Kodak should have seen it coming and adapt while it had a chance

The challenge

Could Kodak have predicted that digital photography would dominate over film? And if yes, how early could they have known?

The outcome

If Focus would have existed at the time, Kodak could have known its film business would eventually be disrupted as early as 1983.

Kodak was the largest photography company in the world by far, until it missed the boat on the digital photography revolution.

“It would have been great if we’d had something like Focus to show management how serious the situation was”
Ronald S. Cok
Ex Research Fellow, Kodak

Introduction

One of the most famous technology disruptions in history is the disruption of Kodak, where its main product, silver halide photo film, was entirely replaced by digital imaging photography (more specifically, by CCD digital imagers). If Focus would have been around at the time, could Kodak have seen it coming?

In this example we investigate how Kodak’s management could have used Focus to predict what was going to happen to the photography industry. All the insights generated in this example were generated with invention data that was publicly available at the time. There is no hindsight whatsoever.

Could Kodak have seen it coming with Focus?

If Kodak would have had access to Focus at the time, they could have trained 2 AI classifiers. One for silver halide film technology, and one for CCD digital imagers. With these classifiers, Kodak could have identified all relevant inventions, and Focus would have been able to calculate the improvement speeds for each technology.
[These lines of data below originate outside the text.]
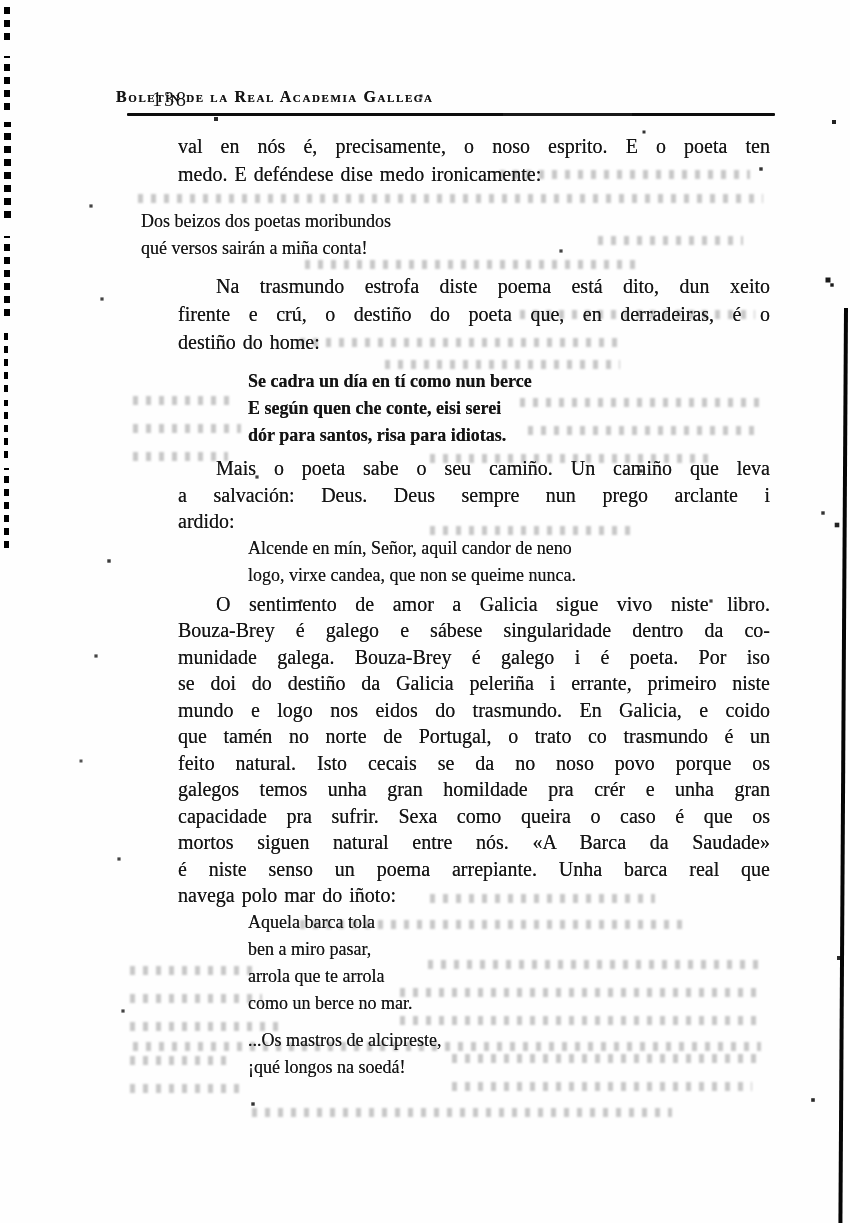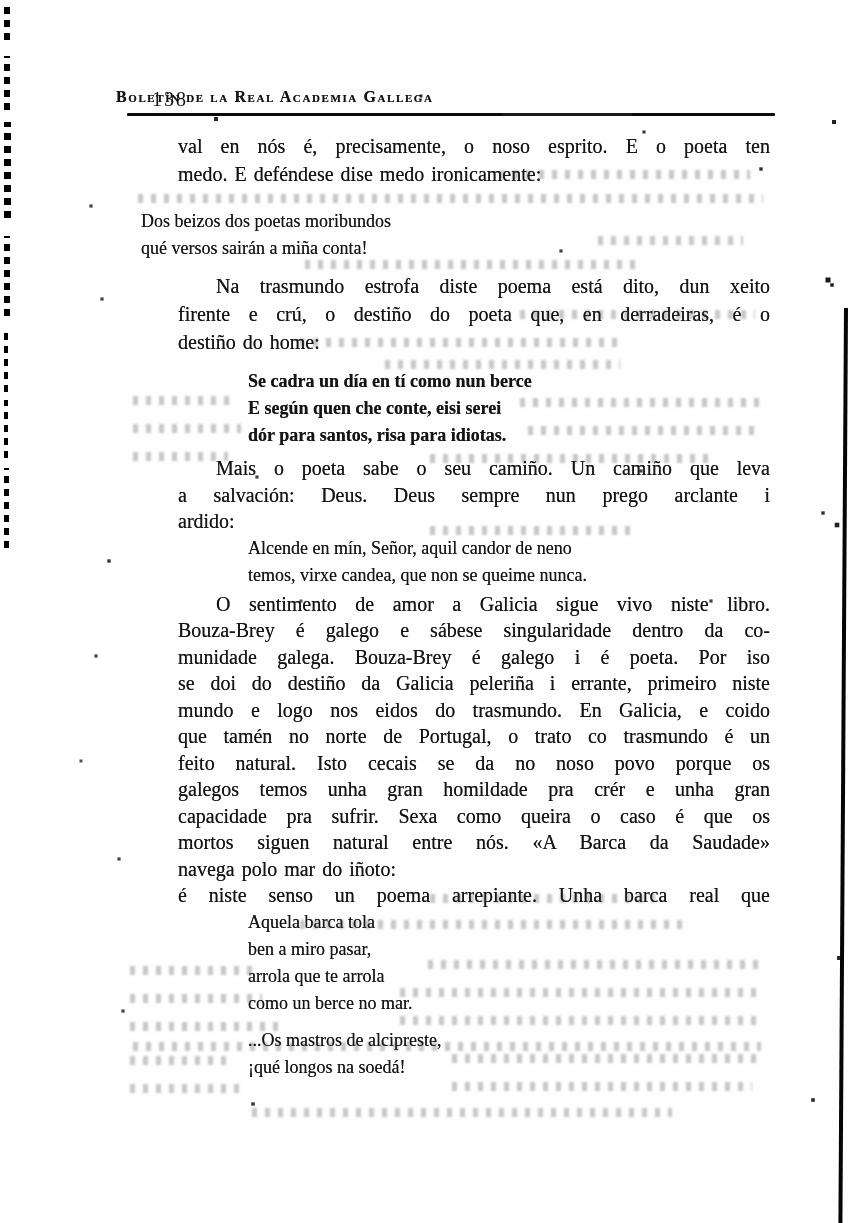--- a/index.html
+++ b/index.html
@@ -141,7 +141,7 @@
         </div>
         <div class="block verse" style="margin-top: 0px;">
           <div class="tline">Alcende en mín, Señor, aquil candor de neno</div>
-          <div class="tline">temos, virxe candea, que non se queime nunca.</div>
+          <div class="tline">logo, virxe candea, que non se queime nunca.</div>
         </div>
         <div class="block para tight" style="margin-top: 2px;">
           <div class="tline jline indent">O sentimento de amor a Galicia sigue vivo niste libro.</div>

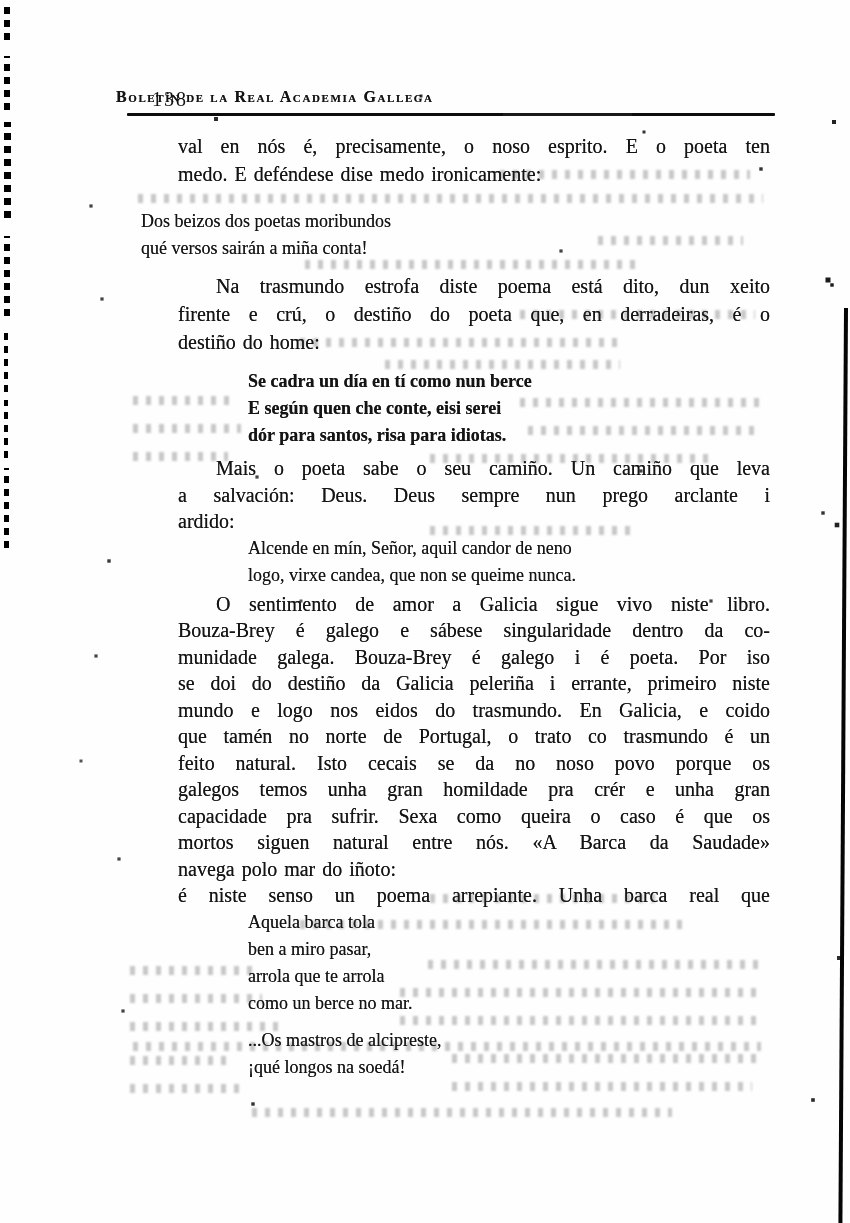--- a/index.html
+++ b/index.html
@@ -154,8 +154,8 @@
           <div class="tline jline">galegos temos unha gran homildade pra crér e unha gran</div>
           <div class="tline jline">capacidade pra sufrir. Sexa como queira o caso é que os</div>
           <div class="tline jline">mortos siguen natural entre nós. «A Barca da Saudade»</div>
+          <div class="tline jline">é niste senso un poema arrepiante. Unha barca real que</div>
           <div class="tline">navega polo mar do iñoto:</div>
-          <div class="tline jline">é niste senso un poema arrepiante. Unha barca real que</div>
         </div>
         <div class="block verse" style="margin-top: 0px;">
           <div class="tline">Aquela barca tola</div>

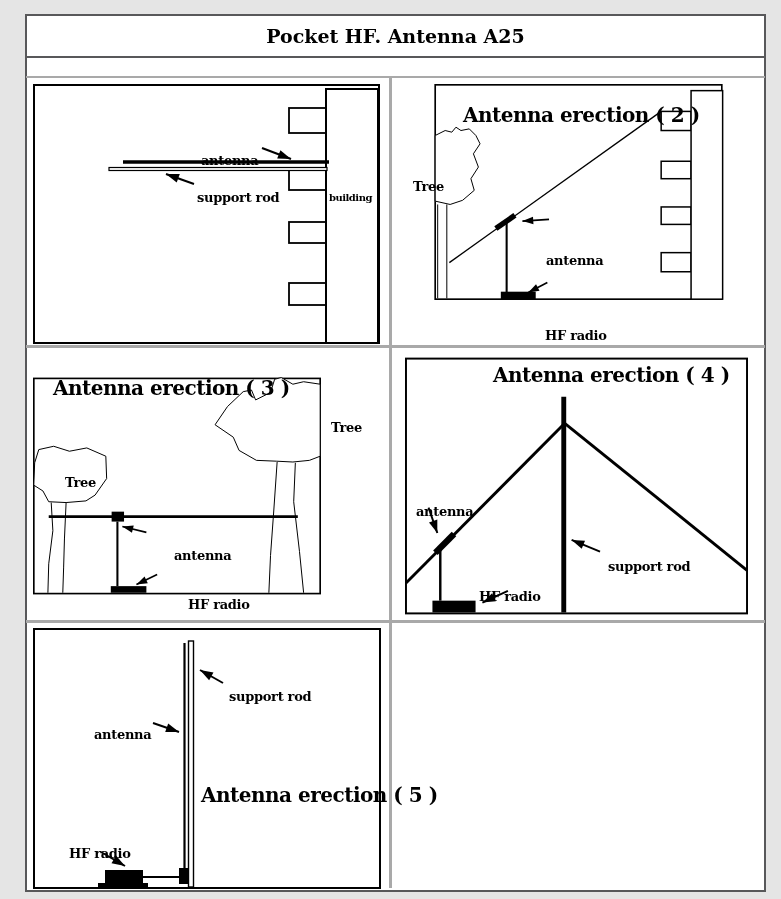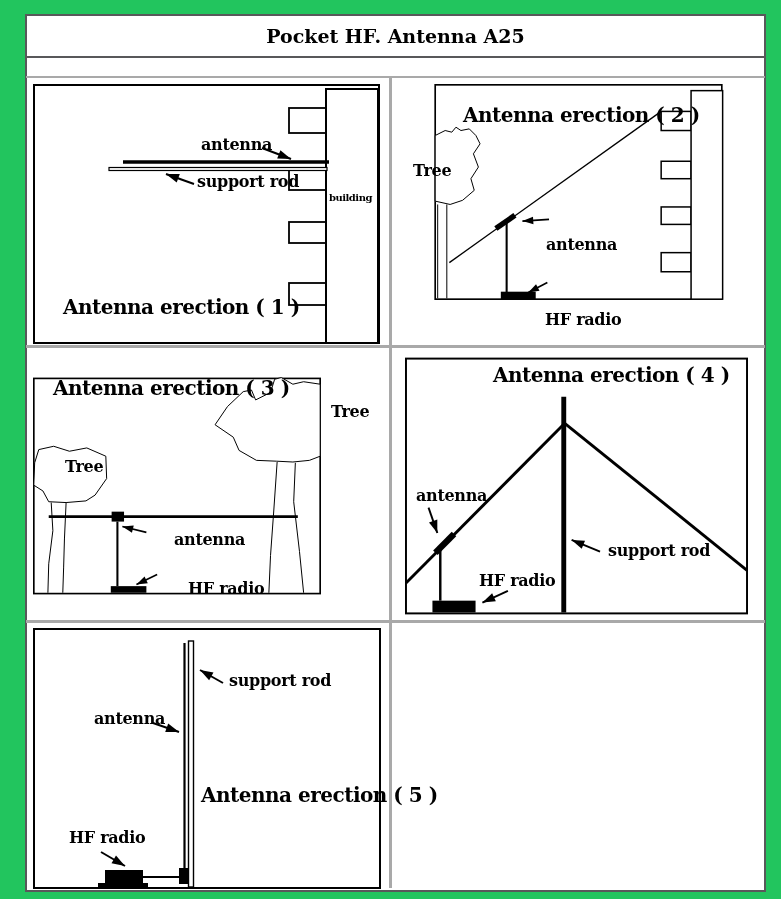--- a/index.html
+++ b/index.html
@@ -3,7 +3,7 @@
 <meta charset="utf-8">
 <style>
   html,body{margin:0;padding:0;background:#ffffff;}
-  .screen{position:relative;width:781px;height:899px;background:#22c55e;overflow:hidden;
+  .screen{position:relative;width:781px;height:899px;background:#e5e5e5;overflow:hidden;
           font-family:"DejaVu Serif","Liberation Serif",serif;color:#000;}
   .outer-frame{position:absolute;left:25px;top:14px;width:737px;height:874px;
                border:2px solid #58585a;background:#fff;}

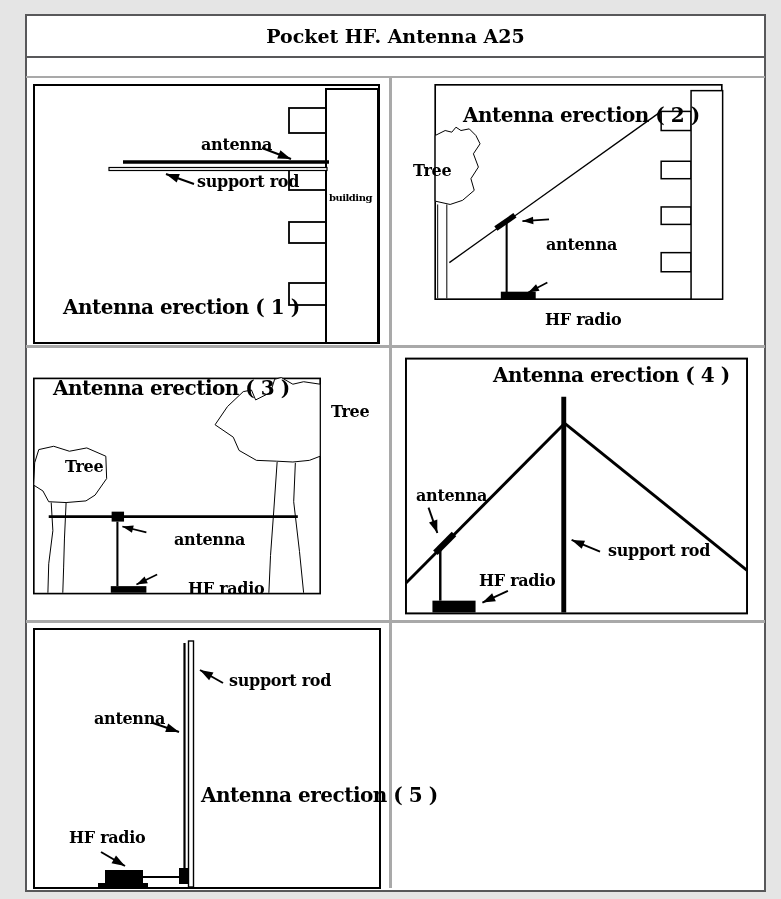--- a/index.html
+++ b/index.html
@@ -14,8 +14,8 @@
              text-align:center;font-weight:bold;font-size:19px;letter-spacing:0px;}
   .panel{position:absolute;}
   .panel svg{position:absolute;left:0;top:0;width:100%;height:100%;}
-  .lbl{position:absolute;font-weight:bold;font-size:16px;line-height:16px;
-       letter-spacing:-0.3px;white-space:nowrap;}
+  .lbl{position:absolute;font-weight:bold;font-size:13px;line-height:16px;
+       letter-spacing:-0.3px;white-space:nowrap;margin-top:16px;}
   .lbl-sm{position:absolute;font-weight:bold;font-size:10px;line-height:14px;
        letter-spacing:-0.5px;white-space:nowrap;}
   .ptitle{position:absolute;font-weight:bold;font-size:20px;line-height:24px;

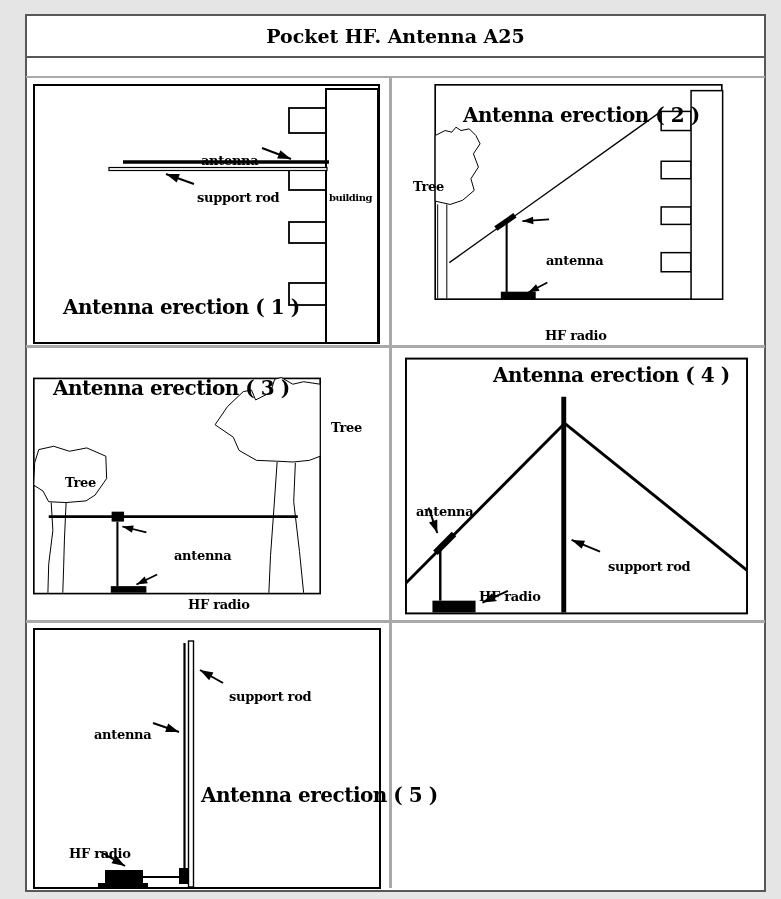--- a/index.html
+++ b/index.html
@@ -57,7 +57,6 @@
     <div class="lbl" style="left:168px;top:53px;">antenna</div>
     <div class="lbl" style="left:164px;top:90px;">support rod</div>
     <div class="lbl-sm" style="left:296px;top:107px;">building</div>
-    <div class="ptitle" style="left:30px;top:211px;">Antenna erection ( 1 )</div>
   </div>
 
   <div class="panel" style="left:405px;top:84px;width:347px;height:216px;">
First let us look at the patent trend for each technology. All patents in this chart were identified with Focus AI classifiers.

As can be seen, CCD digital imagers only start out-patenting film in 2010, when film’s disruption was already well underway. If the goal is to predict the future, studying patent counts is unhelpful at best, and deceiving at worst.

Next, let us take a look at Focus’ technology improvement speed estimate, which is calculated using the same patent data, but then while looking at Focus’ cycle time and knowledge flow metrics rather than patent counts

 In the chart above, you can see that the improvement speed for CCD digital imagers has been consistently higher than that of silver halide film since 1983. If technology A consistently improves faster than technology B, then disruption is only a matter of time. 

If Kodak’s management would have had access to this insight in 1983, it would have had 17 years to come up with a plan before film sales went off a cliff in 2000.

Conclusion

Kodak’s management could have known that its film business was about to be disrupted almost 2 decades before it eventually happened.

With Focus, you can see technology disruption coming up to decades in advance. After training AI classifiers, which takes only a few hours, you can monitor the improvement speed of any technology. Among competing technologies, the fastest improving one ultimately always wins.

  • Kodak could have known about the digital disruption as early as 1983.
  • Management would have had 17 years to come up with a plan on how to mitigate the situation.
  • Without Focus, it is impossible to get a quantitative measurement of a technology’s improvement speed. 
  • All the insights shown in this example were generated with data that was publicly available at the time, there us 0 hindsight.